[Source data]
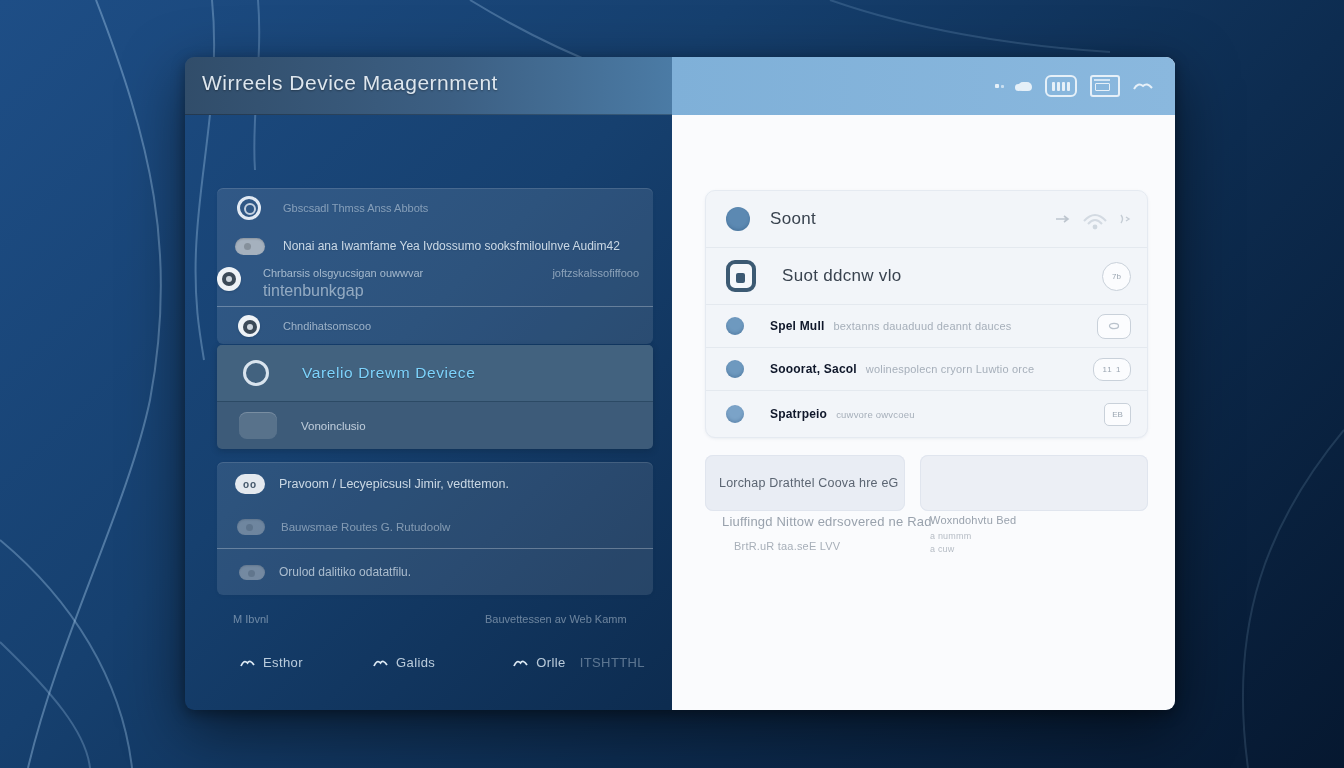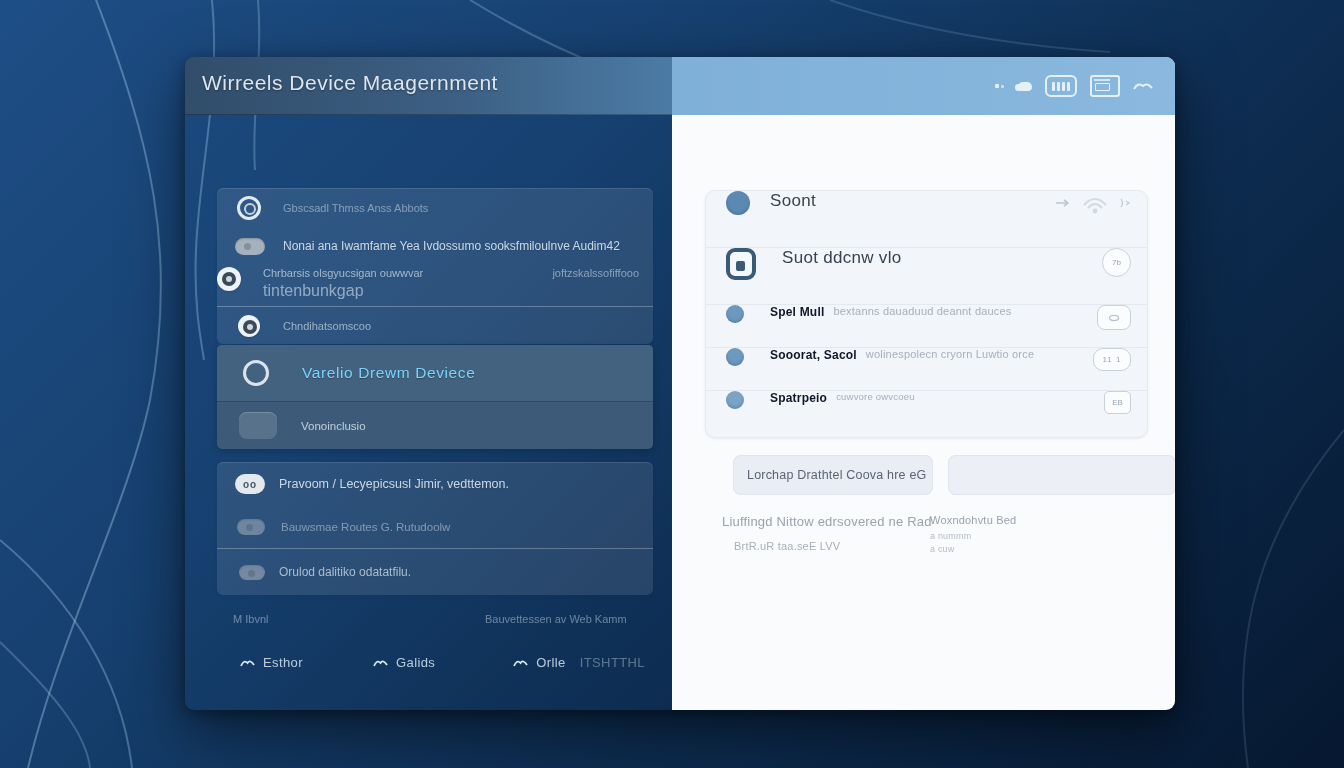--- a/index.html
+++ b/index.html
@@ -75,7 +75,7 @@
     background:#f2f5f9;border:1px solid #e5eaf1;box-sizing:border-box;
     box-shadow:0 1px 3px rgba(120,140,165,.12);
   }
-  .rrow{display:flex;align-items:flex-start;padding:0 16px 0 20px;border-bottom:1px solid #e4e9ef;box-sizing:border-box;}
+  .rrow{display:flex;align-items:center;padding:0 16px 0 20px;border-bottom:1px solid #e4e9ef;box-sizing:border-box;}
   .rrow:last-child{border-bottom:none;}
   .rtitle-lg{font-size:17px;color:#39434f;letter-spacing:.3px;}
   .rtitle-b{font-size:12px;font-weight:bold;color:#0f172a;letter-spacing:.2px;}

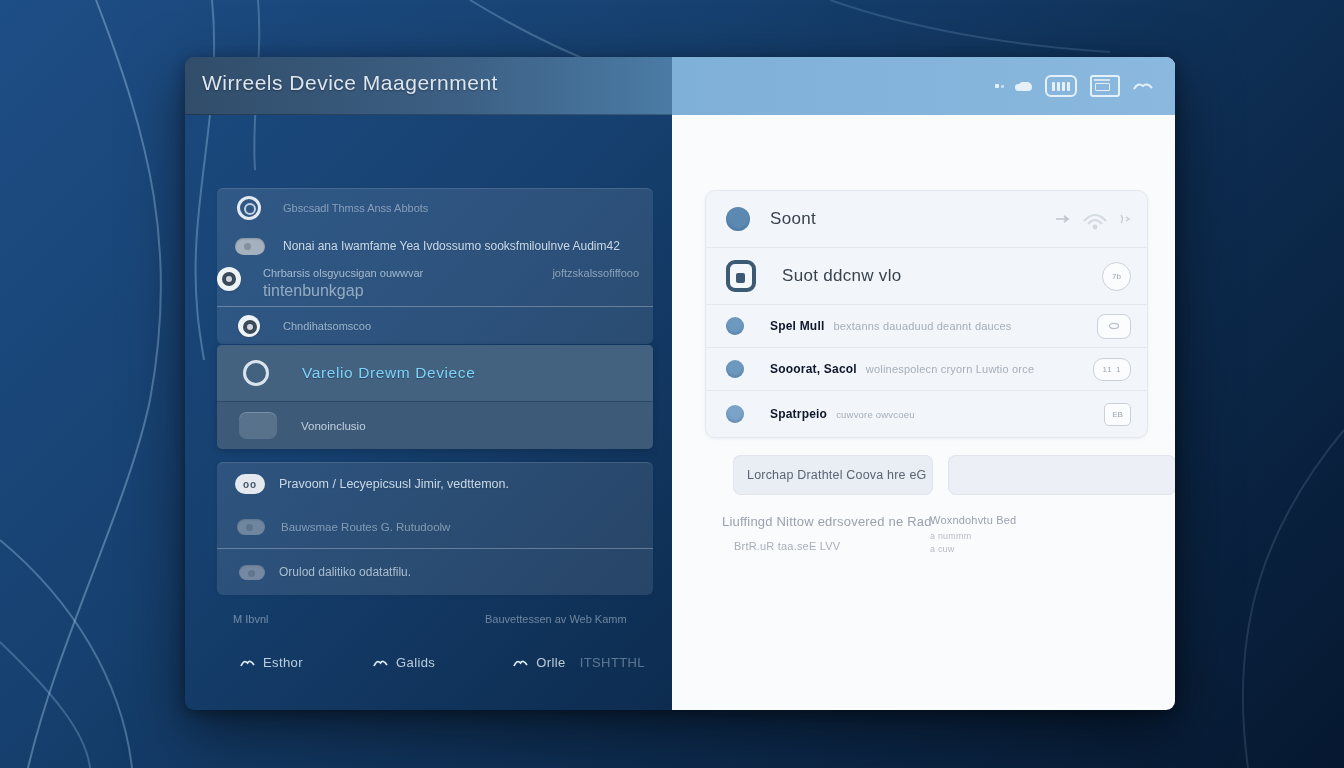--- a/index.html
+++ b/index.html
@@ -88,7 +88,7 @@
   .squircle{width:32px;height:23px;border-radius:8px;font-size:8px;}
   .pill-badge{width:36px;height:21px;border-radius:10px;font-size:8px;letter-spacing:1px;}
   .sq-badge{width:25px;height:21px;border-radius:5px;font-size:8px;}
-  .action-card{height:40px;border-radius:8px;background:#e9edf4;box-shadow:inset 0 0 0 1px #e0e5ee;display:flex;align-items:center;margin-left:28px;}
+  .action-card{height:56px;border-radius:8px;background:#e9edf4;box-shadow:inset 0 0 0 1px #e0e5ee;display:flex;align-items:center;}
   .gtext{color:#99a2ad;letter-spacing:.2px;}
   svg{display:block;}
 </style>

▶ _ASSIGNED TASK_
What number of lines in the data above include the string "spacing"? Answer with that number only.

▶ _FINAL ANSWER_
4